21. September 2017

Im VW Abgasskandal hat das Landgericht Nürnberg-Fürth mit Urteil vom 23.08.2017, 12 O 407/17 einen Händler dazu  verurteilt, einen neuen Skoda Octavia 2,0l TDI aus der aktuellen Serienproduktion gegen Rückgabe des manipulierten und vom Abgasskandal betroffenen Skoda Octavia zu liefern. Eine Nutzungsentschädigung muss der Geschädigte nicht bezahlen.

Der Kläger erwarb am 28.12.2012 von einem Skoda Händler einen Skoda Octavia. Als er feststellen musste, dass sein Fahrzeug vom Abgasskandal betroffen ist, wandte er sich an seine Rechtsanwälte der Kanzlei Dr. Stoll & Sauer Rechtsanwaltsgesellschaft mbH, die in seinem Namen von dem Händler die Neulieferung eines Skoda Octavia verlangte. Da dies außergerichtlich abgelehnt wurde, erhob die Kanzlei für den Kläger Klage beim Landgericht Nürnberg-Fürth.

Das Landgericht führt in seiner Entscheidung aus, dass das vom Abgasskandal betroffene Fahrzeug mangelhaft ist. Aufgrund des bestehenden Kaufrechts kann der Kläger gemäß § 439 Abs. 1 BGB nach seiner freien Wahl Nachlieferung oder Nachbesserung verlangen. Da er Nachlieferung verlangte, hat das Landgericht diesen Anspruch zugesprochen. Es teilte insbesondere mit, dass die Nachlieferung nicht unmöglich ist. Auch das neue Modell des Skoda Octavia sei vom ursprünglichen Kaufvertrag umfasst. Der Händler kann sich auch nicht darauf berufen, dass die Neulieferung unverhältnismäßig sei, weil der Mangel für unter 100 € behoben werden könne. Auf die Unsicherheit der Nachbesserung müsse sich der Geschädigte nicht einlassen. Dies gilt nicht zuletzt deshalb, weil das Softwareupdate vom VW-Konzern stammt, der auch die Manipulationen vorgenommen hat. Nutzungsersatz schuldet der Kläger nicht, weil das Gesetz dies ausdrücklich ausschließt in § 474 BGB.

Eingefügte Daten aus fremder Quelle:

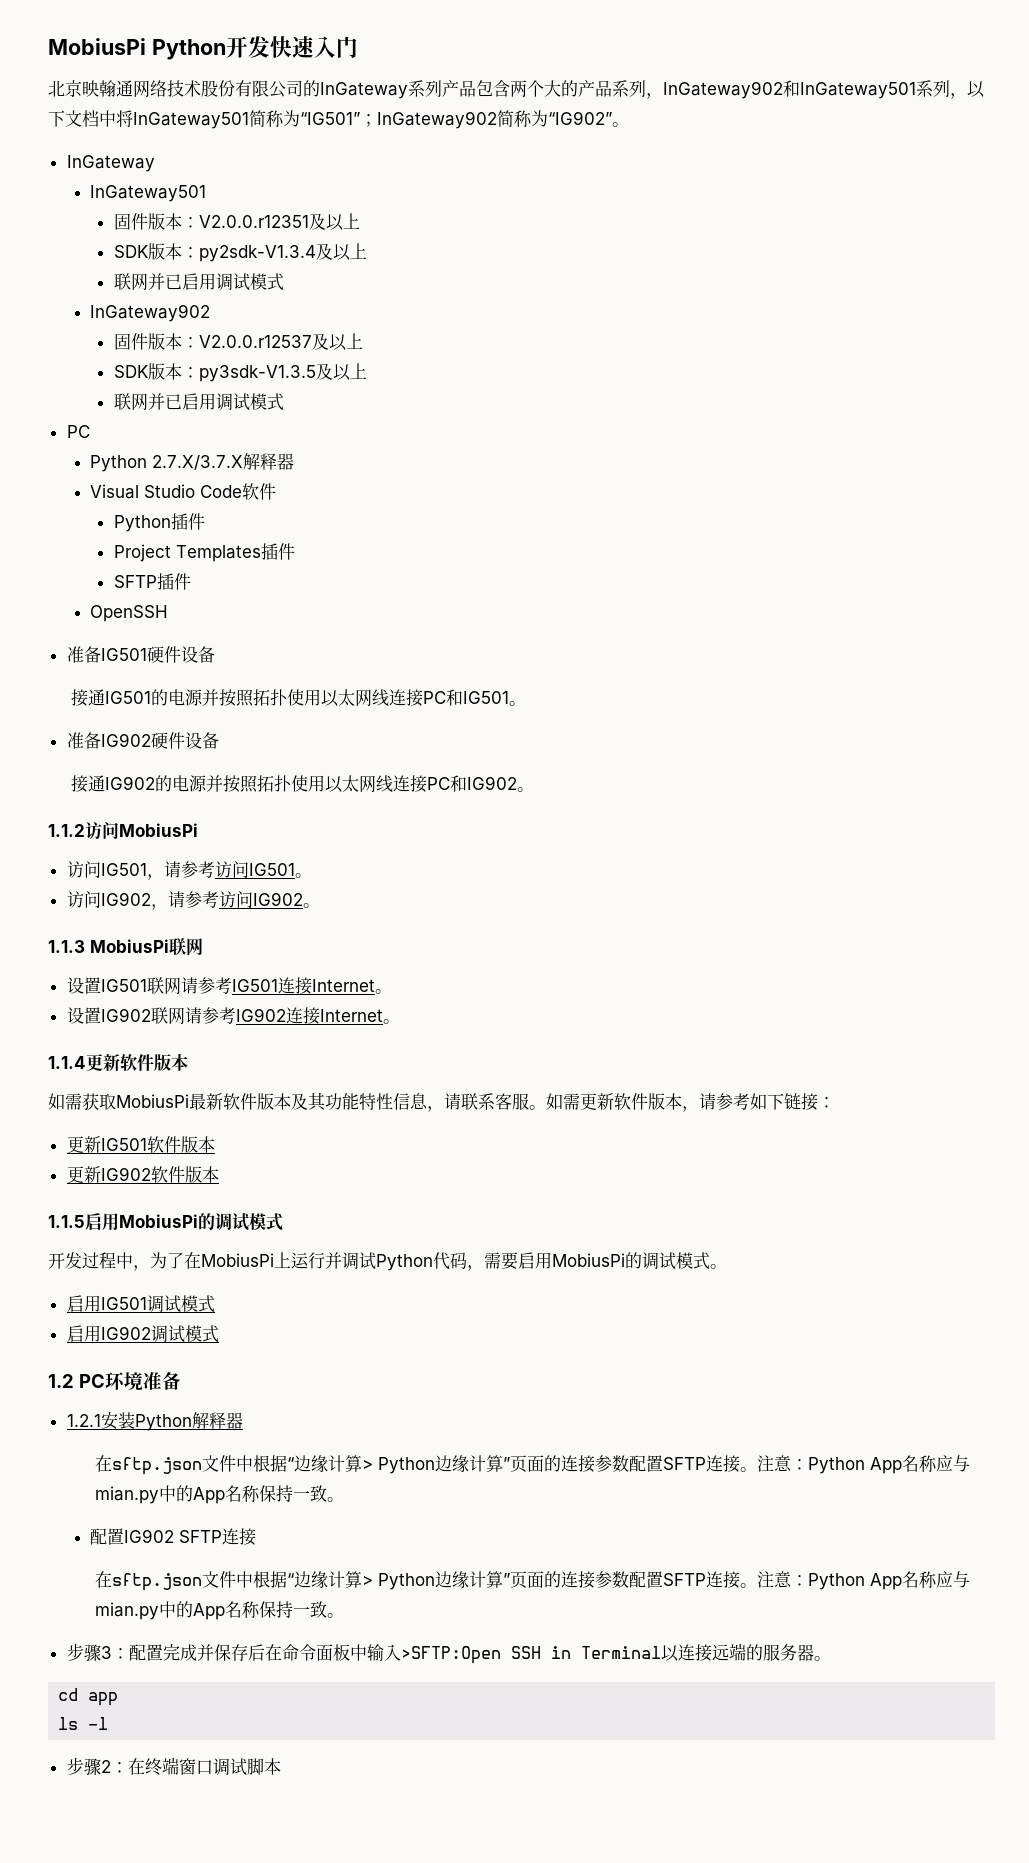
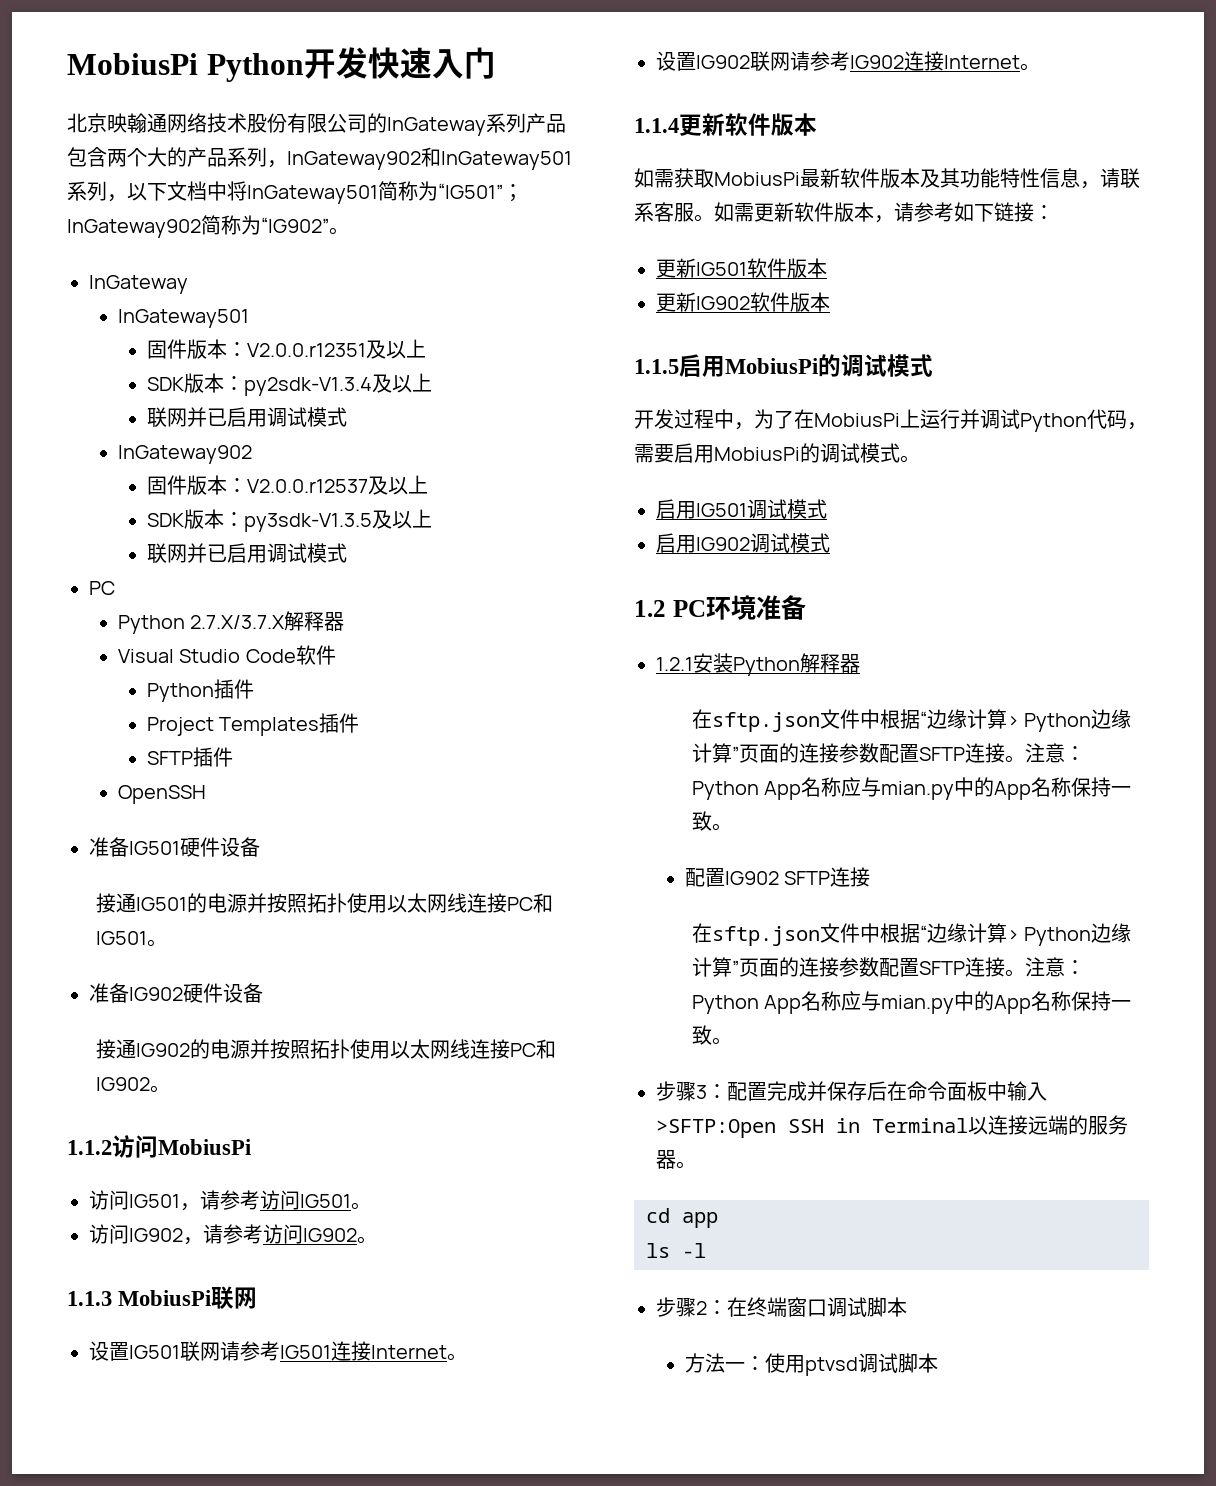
+ 方法一：使用ptvsd调试脚本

Rechtsanwalt Dr.Ralf Stoll, der das Verfahren federführend führt, teilt mit: „Es ist ein weiteres Urteil, welches wir für einen Geschädigten erstritten haben. Zahlreiche Gerichte haben bereits den Nachlieferungsanspruch ohne Zahlung einer Nutzungsentschädigung durchgehen lassen. Es ist für einen Kunden sehr vorteilhaft, wenn er nach Jahren ein neues Fahrzeug erhält, ohne Nutzungsentschädigung bezahlen zu müssen. Nunmehr ist jedoch Eile geboten, da Ende 2017 die Ansprüche gegen die Händler verjähren werden."